La cuisson s'effectue cette fois au four, vous vous en êtes douté en voyant cette plaque. A four très chaud comme d'habitude, une dizaine de minutes tout au plus.
Préparation du beurre blanc au pastis
Inutile de me le reprocher, je sais parfaitement que le vrai beurre blanc se monte à partir d'un extrait d'échalotes au vinaigre. Mais rien ne m'empêche de le pratiquer au pastis que je sache, tant que je n'ajoute pas le qualificatif "nantais". Vous pouvez éventuellement le réaliser avec un autre spiritueux, comme l'anisette ou l'un de ses dérivés méditerranéens. J'emploie (et je bois habituellement) un très bon pastis sans sucre, qui a le mérite de ne pas sucrer le beurre blanc!
La préparation est simple : Cinq minutes avant de servir, versez une cuiller à soupe de crème fraîche dans un bol avec deux ou trois cuillers à café de pastis. Placez le bol au bain-marie et ajoutez progressivement 200g de beurre en morceaux, au fur et à mesure qu’il fond sans cesser de fouetter, le temps qu'il épaississe.

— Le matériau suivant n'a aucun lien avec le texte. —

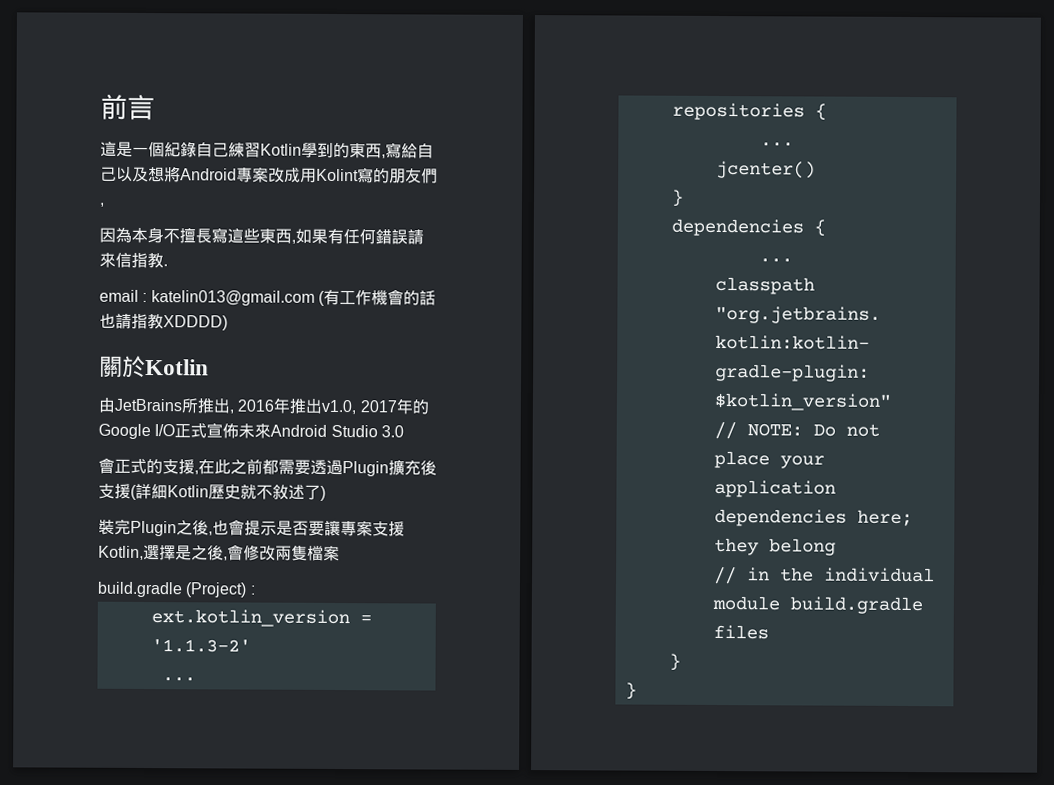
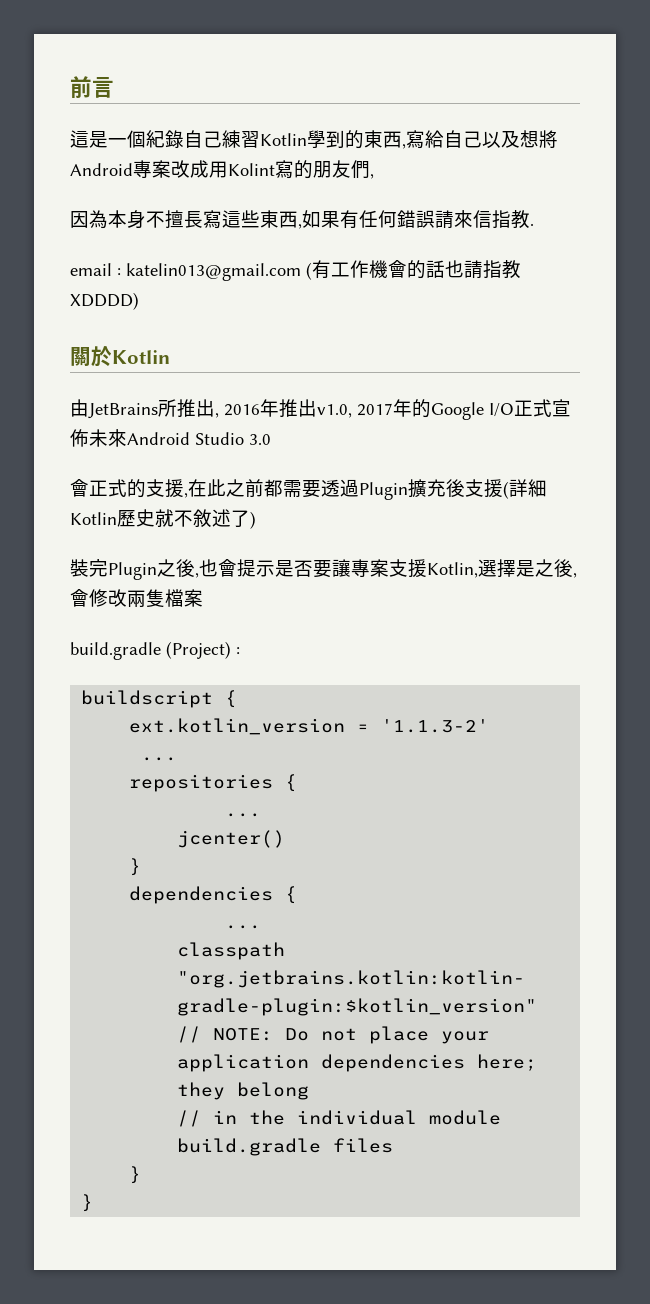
+ buildscript {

Alors évidemment, j'ai pris cette photo avant d'ajouter ce beurre dans l'assiette, je veux bien manger mon poisson tiède de temps à autres pour cause de photo, mais le beurre figé, faut pas pousser! C'était un repas de midi simple et rapide à préparer, l'accompagnement de salade vertes et de grenailles rissolées (c'est mieux à la vapeur, mais ce n'est pas la recette de poisson que j'avais prévue au départ) était plutôt rustique.